What you need to do — Only the text belongs in the copy: retype each record exactly as it appears.

Input records —
--- START ---

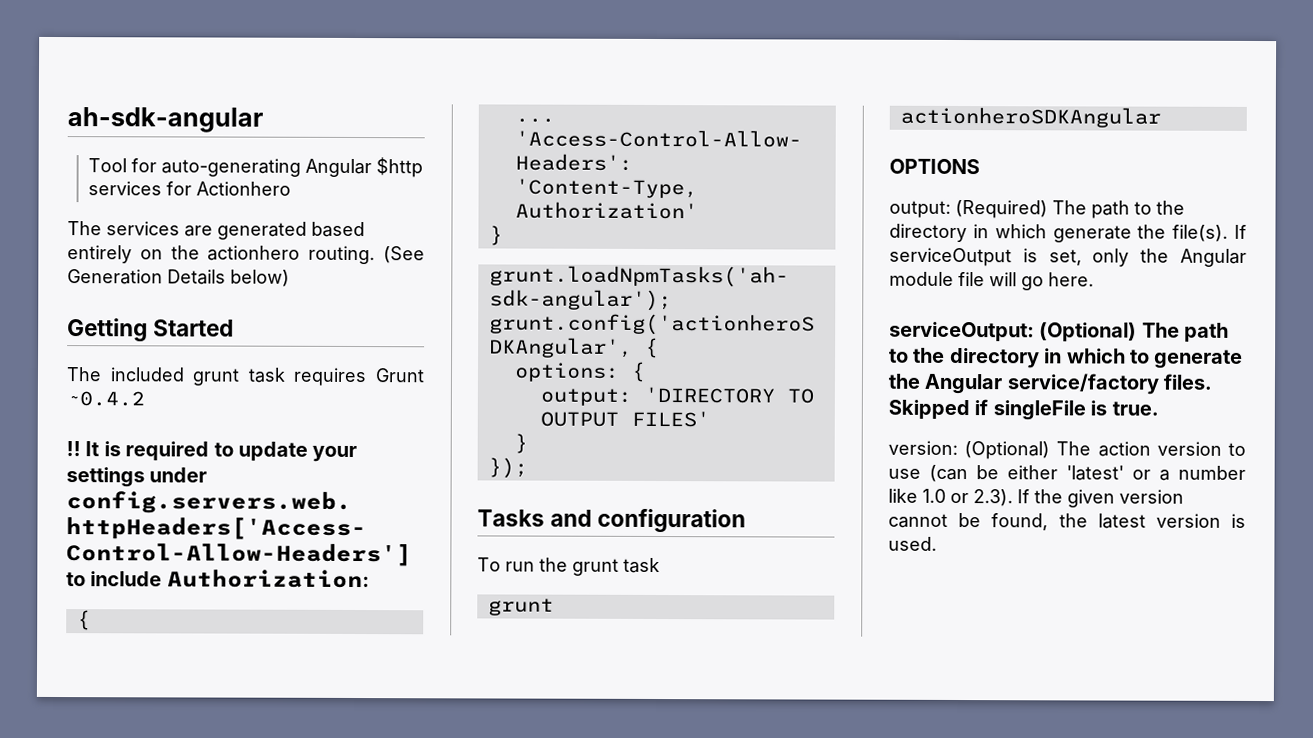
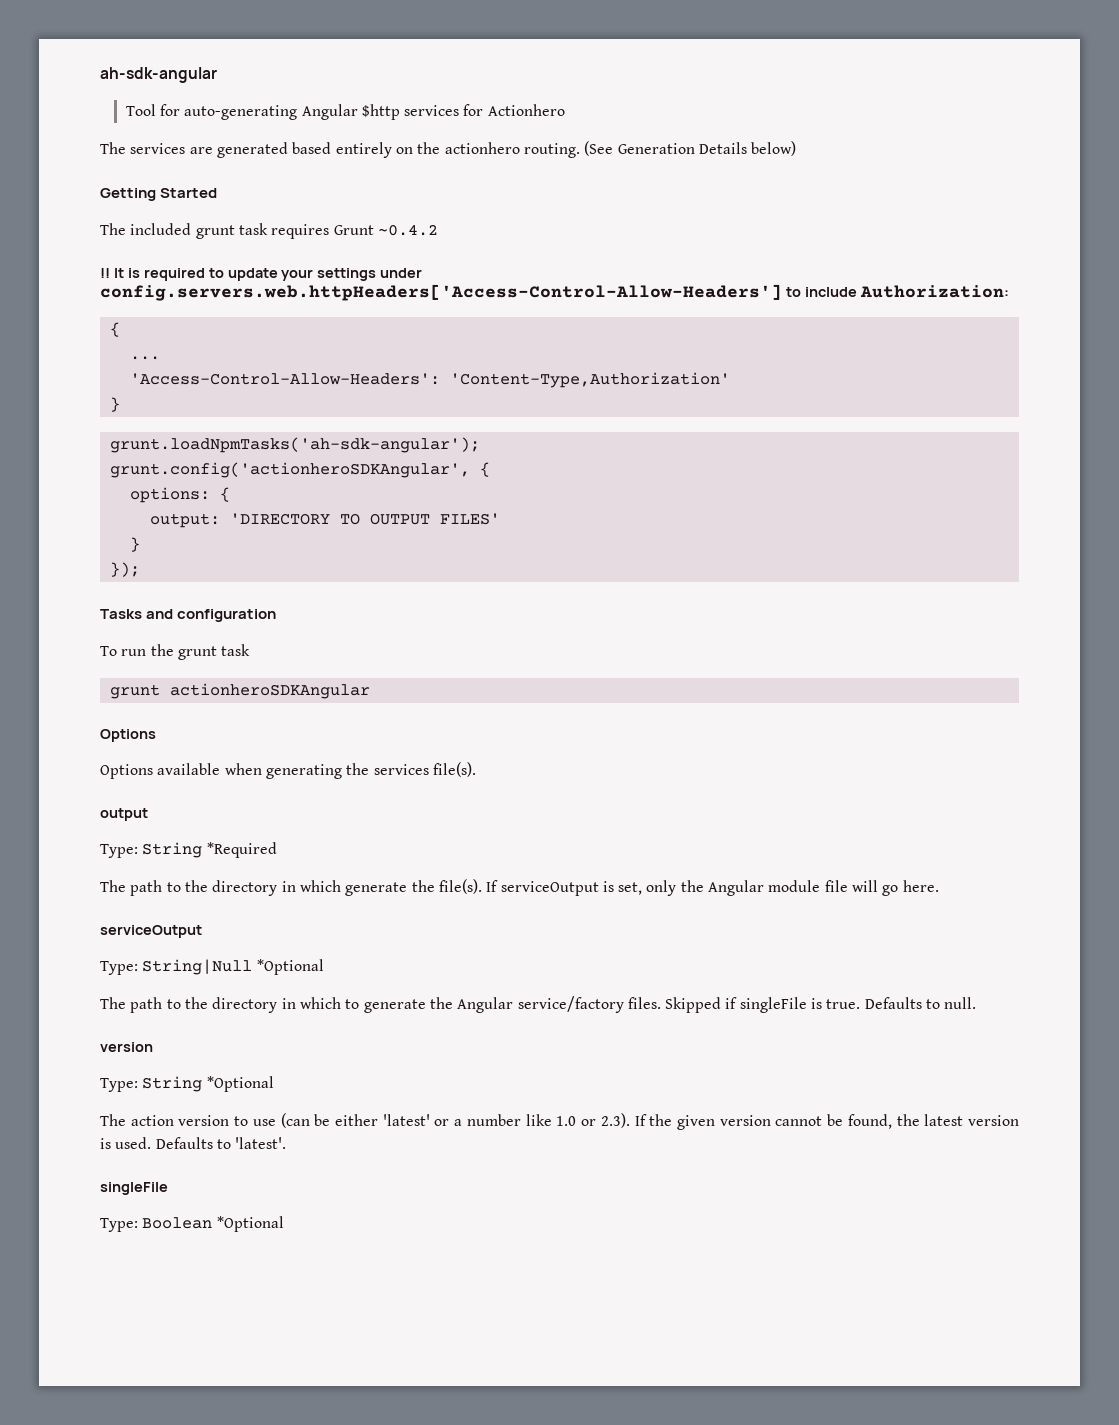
[889,158,980,175] [889,199,1048,219] OPTIONS // output: (Required) -> [100,729,156,742] [100,762,476,779] [100,808,148,821] [100,842,277,858] Options // Options available when generating the services file(s). // output // Type: String *Required //
[889,321,1138,342] serviceOutput: (Optional) -> [100,925,202,938] [100,959,324,975] serviceOutput // Type: String|Null *Optional //
[888,440,1051,460] // version: (Optional) -> [864,997,977,1009] [100,1042,153,1052] [100,1076,274,1092] Defaults to null. // version // Type: String *Optional //
(937, 543) none -> [155,1137,287,1149] [100,1182,168,1195] [100,1216,284,1232] Defaults to 'latest'. // singleFile // Type: Boolean *Optional

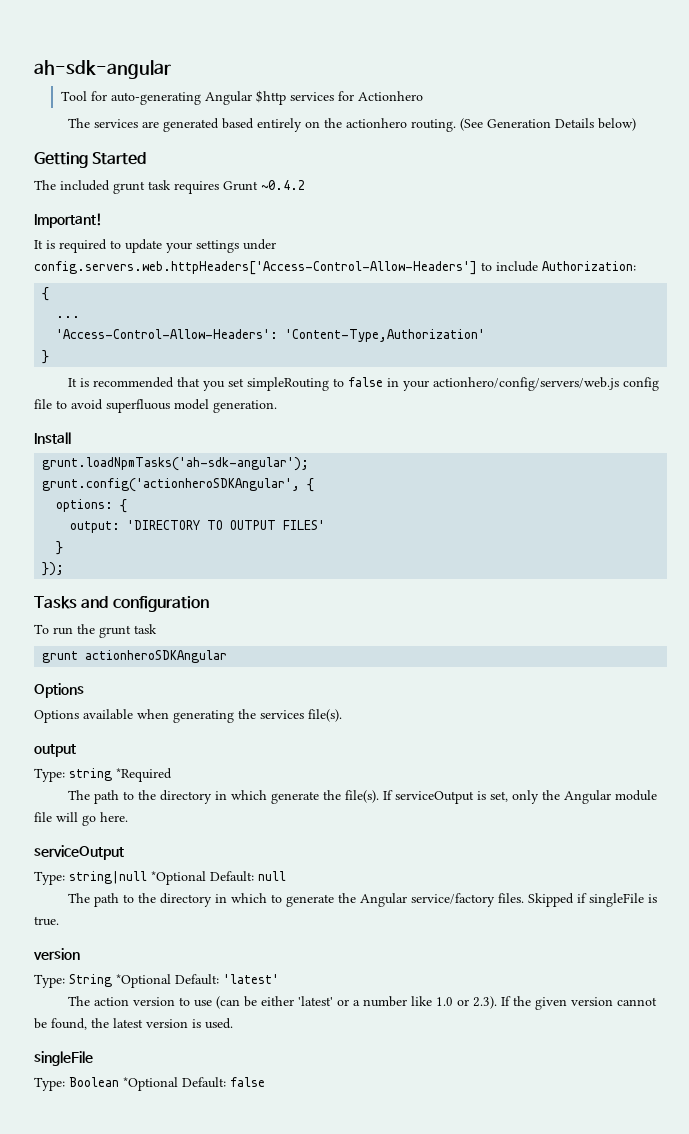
[100,268,110,278] !! -> [34,213,102,228] Important! //
(120, 404) none -> [68,377,660,391] [34,399,277,413] [34,432,71,444] // It is recommended that you set simpleRouting to false in your actionhero/config/servers/web.js config file to avoid superfluous model generation. // Install
[142,842,203,858] String -> [69,768,112,781] string
[142,959,324,975] String|Null *Optional -> [69,871,286,885] string|null *Optional Default: null
[864,997,977,1009] Defaults to null. -> (59, 921) none
(274, 1084) none -> [175,974,279,985] Default: 'latest'
[155,1137,287,1149] Defaults to 'latest'. -> (233, 1023) none
(284, 1224) none -> [182,1077,265,1088] Default: false

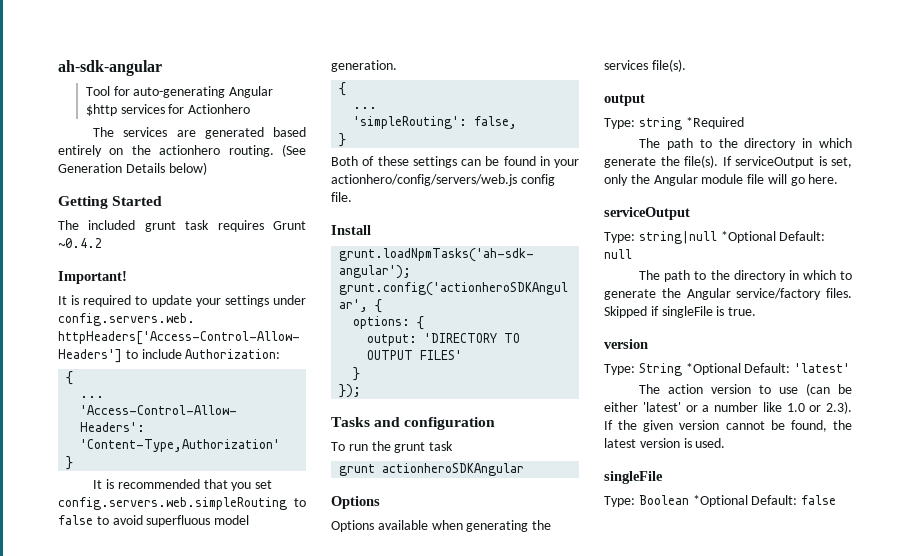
[247,377,330,391] simpleRouting -> [58,497,287,510] config.servers.web.simpleRouting
[387,377,660,391] [34,399,52,409] in your actionhero/config/servers/web.js config file -> (93, 520) none
(277, 406) none -> [339,82,347,96] [353,107,378,109] [353,116,518,129] [339,133,347,147] [331,156,579,168] [331,174,555,186] [331,192,352,202] // { // ... // 'simpleRouting': false, // } // Both of these settings can be found in your actionhero/config/servers/web.js config file.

--- END ---

Output for this task —
[889,158,980,175] [889,199,1048,219] OPTIONS // output: (Required) -> [100,729,156,742] [100,762,476,779] [100,808,148,821] [100,842,277,858] Options // Options available when generating the services file(s). // output // Type: String *Required //
[889,321,1138,342] serviceOutput: (Optional) -> [100,925,202,938] [100,959,324,975] serviceOutput // Type: String|Null *Optional //
[888,440,1051,460] // version: (Optional) -> [864,997,977,1009] [100,1042,153,1052] [100,1076,274,1092] Defaults to null. // version // Type: String *Optional //
(937, 543) none -> [155,1137,287,1149] [100,1182,168,1195] [100,1216,284,1232] Defaults to 'latest'. // singleFile // Type: Boolean *Optional

[100,268,110,278] !! -> [34,213,102,228] Important! //
(120, 404) none -> [68,377,660,391] [34,399,277,413] [34,432,71,444] // It is recommended that you set simpleRouting to false in your actionhero/config/servers/web.js config file to avoid superfluous model generation. // Install
[142,842,203,858] String -> [69,768,112,781] string
[142,959,324,975] String|Null *Optional -> [69,871,286,885] string|null *Optional Default: null
[864,997,977,1009] Defaults to null. -> (59, 921) none
(274, 1084) none -> [175,974,279,985] Default: 'latest'
[155,1137,287,1149] Defaults to 'latest'. -> (233, 1023) none
(284, 1224) none -> [182,1077,265,1088] Default: false

[247,377,330,391] simpleRouting -> [58,497,287,510] config.servers.web.simpleRouting
[387,377,660,391] [34,399,52,409] in your actionhero/config/servers/web.js config file -> (93, 520) none
(277, 406) none -> [339,82,347,96] [353,107,378,109] [353,116,518,129] [339,133,347,147] [331,156,579,168] [331,174,555,186] [331,192,352,202] // { // ... // 'simpleRouting': false, // } // Both of these settings can be found in your actionhero/config/servers/web.js config file.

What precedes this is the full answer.